The defendant was convicted under an indictment which charged robbery, and was sentenced to the penitentiary for a term of 10 years.
The defendant made a motion for a new trial, but this motion, appearing in the record proper, and not in the bill of exceptions, and there being no statement in the bill of exceptions as to what, if any, testimony was offered in connection with the motion for a new trial, cannot be considered. Acts 1915, p. 722; Crawley v. State, 16 Ala. App. 545,79 So. 804; Stover v. State, 204 Ala. 311, 85 So. 393.
By motion in arrest of judgment the appellant raised the proposition that the indictment did not contain the Christian name of the person alleged to have been robbed. This was not necessary. 8 Michie, Ala. Digest, p. 624, § 50; 14 Michie, Ala. Digest, p. 162, § 50.

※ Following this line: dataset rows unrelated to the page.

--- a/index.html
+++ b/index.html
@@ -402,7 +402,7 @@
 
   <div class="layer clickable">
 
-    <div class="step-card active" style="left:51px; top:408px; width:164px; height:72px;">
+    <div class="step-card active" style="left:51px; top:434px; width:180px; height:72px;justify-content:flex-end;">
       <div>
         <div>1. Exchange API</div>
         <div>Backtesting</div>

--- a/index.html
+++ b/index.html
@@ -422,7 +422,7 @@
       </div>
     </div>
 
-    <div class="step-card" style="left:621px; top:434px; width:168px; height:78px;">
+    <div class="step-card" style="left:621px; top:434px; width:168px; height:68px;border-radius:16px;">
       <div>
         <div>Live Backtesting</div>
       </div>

This motion also questioned the indictment, for that the caption is insufficient. The caption is in the form prescribed by section 7161 of the Code, and is sufficient. The only other propositions raised is as to the ruling of the trial court in refusing certain written charges requested by the appellant.
Refused charge 8 was properly refused. Watkins v. State, ante, p. 3, 82 So. 628; Pippin v. State, 197 Ala. 613,73 So. 340.

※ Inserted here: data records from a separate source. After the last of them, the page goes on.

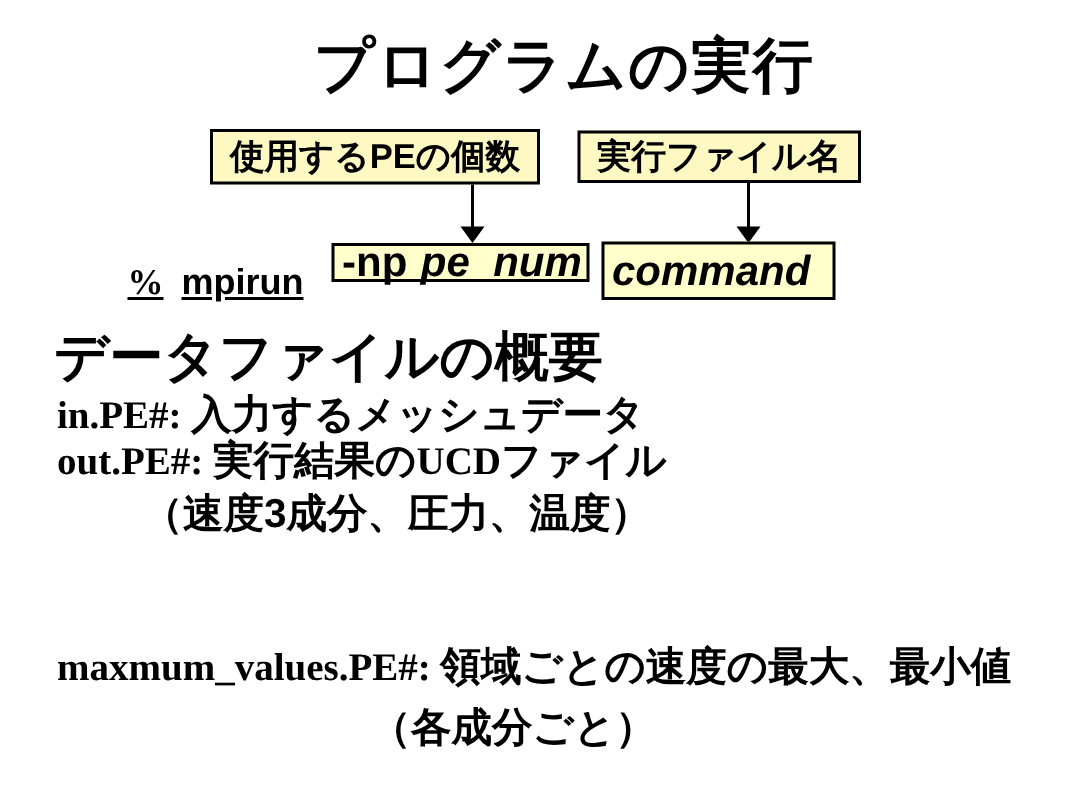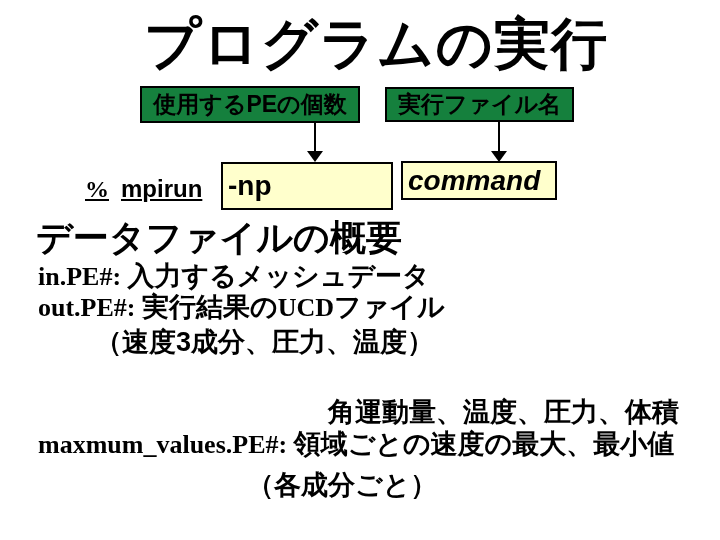--- a/index.html
+++ b/index.html
@@ -19,7 +19,7 @@
     position: absolute;
     left: 32px; top: 16px; width: 688px;
     text-align: center;
-    font-size: 56px; line-height: 56px; font-weight: 700;
+    font-size: 40px; line-height: 56px; font-weight: 700;
     letter-spacing: 1px;
     white-space: nowrap;
   }

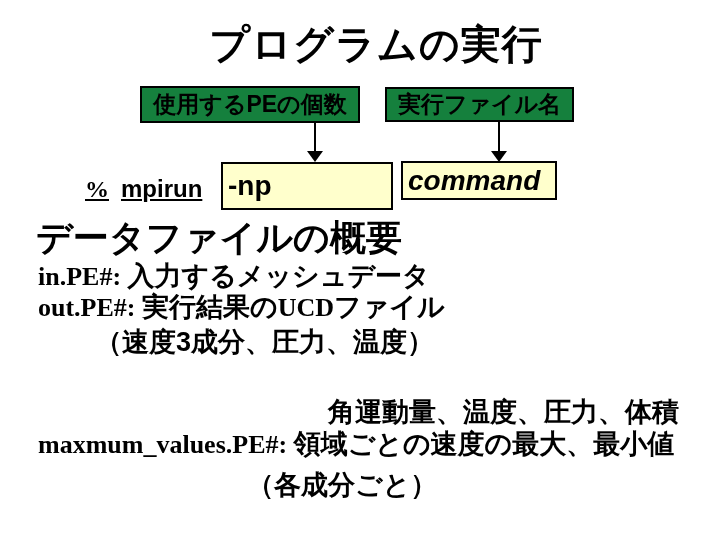--- a/index.html
+++ b/index.html
@@ -26,7 +26,7 @@
 
   .callout-box {
     position: absolute;
-    background: #15803d;
+    background: #fef9c3;
     border: 2px solid #000000;
     box-sizing: border-box;
     display: flex; align-items: center; justify-content: center;

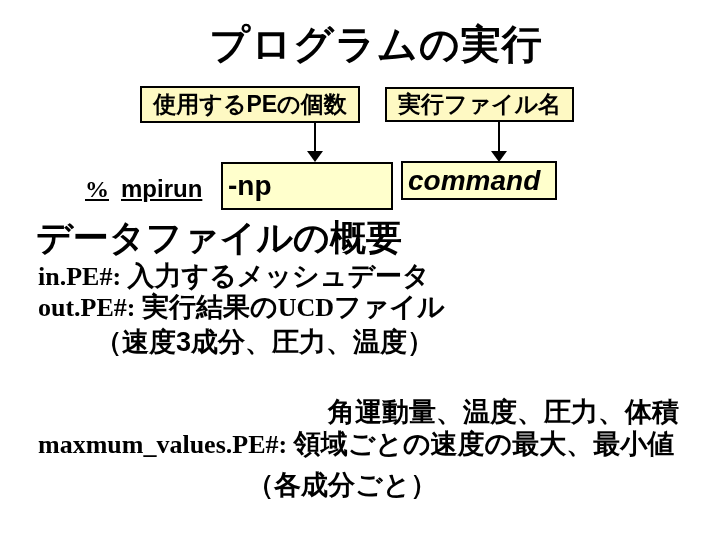--- a/index.html
+++ b/index.html
@@ -73,7 +73,7 @@
     font-size: 28px; font-weight: 700;
     white-space: nowrap;
   }
-  .cmd-box-np      { left: 221px; top: 162px; width: 172px; height: 48px; }
+  .cmd-box-np      { left: 221px; top: 162px; width: 172px; height: 26px; }
   .cmd-box-command { left: 401px; top: 161px; width: 156px; height: 39px; }
   .ital { font-style: italic; }
   .npflag { margin-right: 9px; }

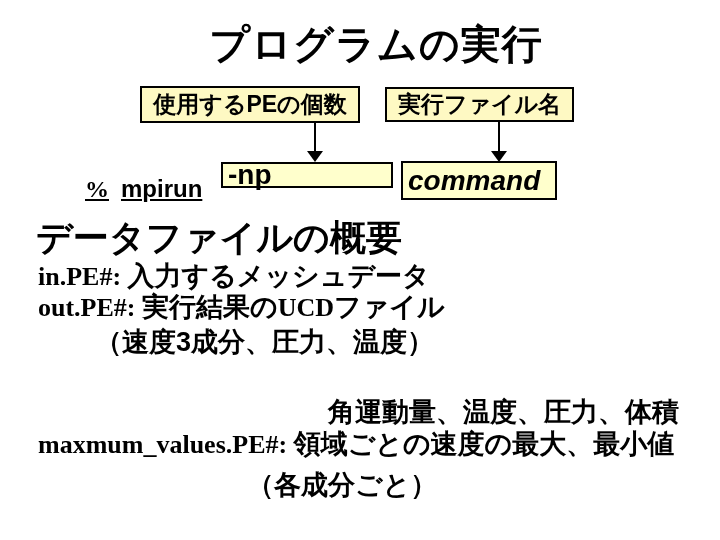--- a/index.html
+++ b/index.html
@@ -124,6 +124,7 @@
 
   <div class="cmd-box cmd-box-np">
     <span class="npflag">-np</span>
+      <span class="ital">pe_num</span>
   </div>
   <div class="cmd-box cmd-box-command">
     <span class="ital">command</span>

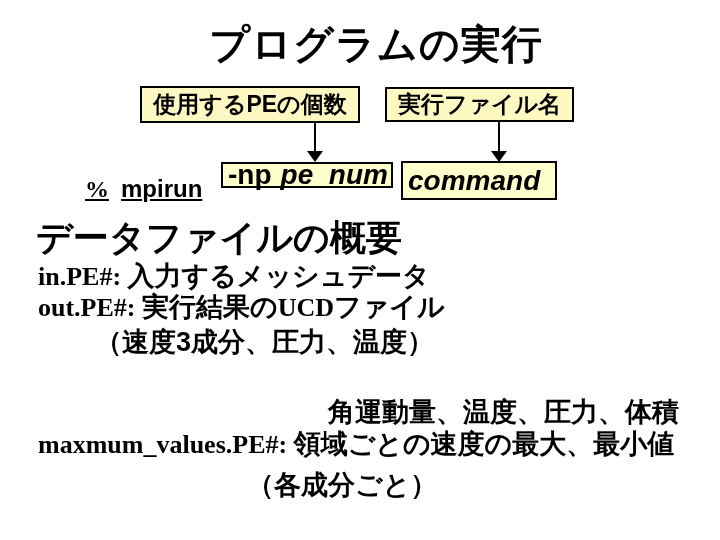--- a/index.html
+++ b/index.html
@@ -141,9 +141,6 @@
   <div class="file-line line-2">
     <span class="jp">（速度3成分、圧力、温度）</span>
   </div>
-  <div class="file-line line-4">
-    <span class="jp">角運動量、温度、圧力、体積</span>
-  </div>
   <div class="file-line line-5">
     <span class="lat">maxmum_values.PE#: </span><span class="jp">領域ごとの速度の最大、最小値</span>
   </div>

Refused charge 11 was fairly and substantially covered by the court's oral charge, and written charges given at the request of the defendant. Moreover, it was only necessary for the state to satisfy the jury beyond a reasonable doubt of the guilt of the accused.
Charge 14 was properly refused. It was involved, misleading, and confusing.
Charges 22 and 23 invade the province of the jury, and they were properly refused.
The subject-matter included in refused charges 24, 39, and 40, is covered by the court's oral charge.
The general affirmative charge was properly refused, for the reason that there was a direct conflict in the testimony.
We find no error in the record, and the judgment appealed from is affirmed.
Affirmed.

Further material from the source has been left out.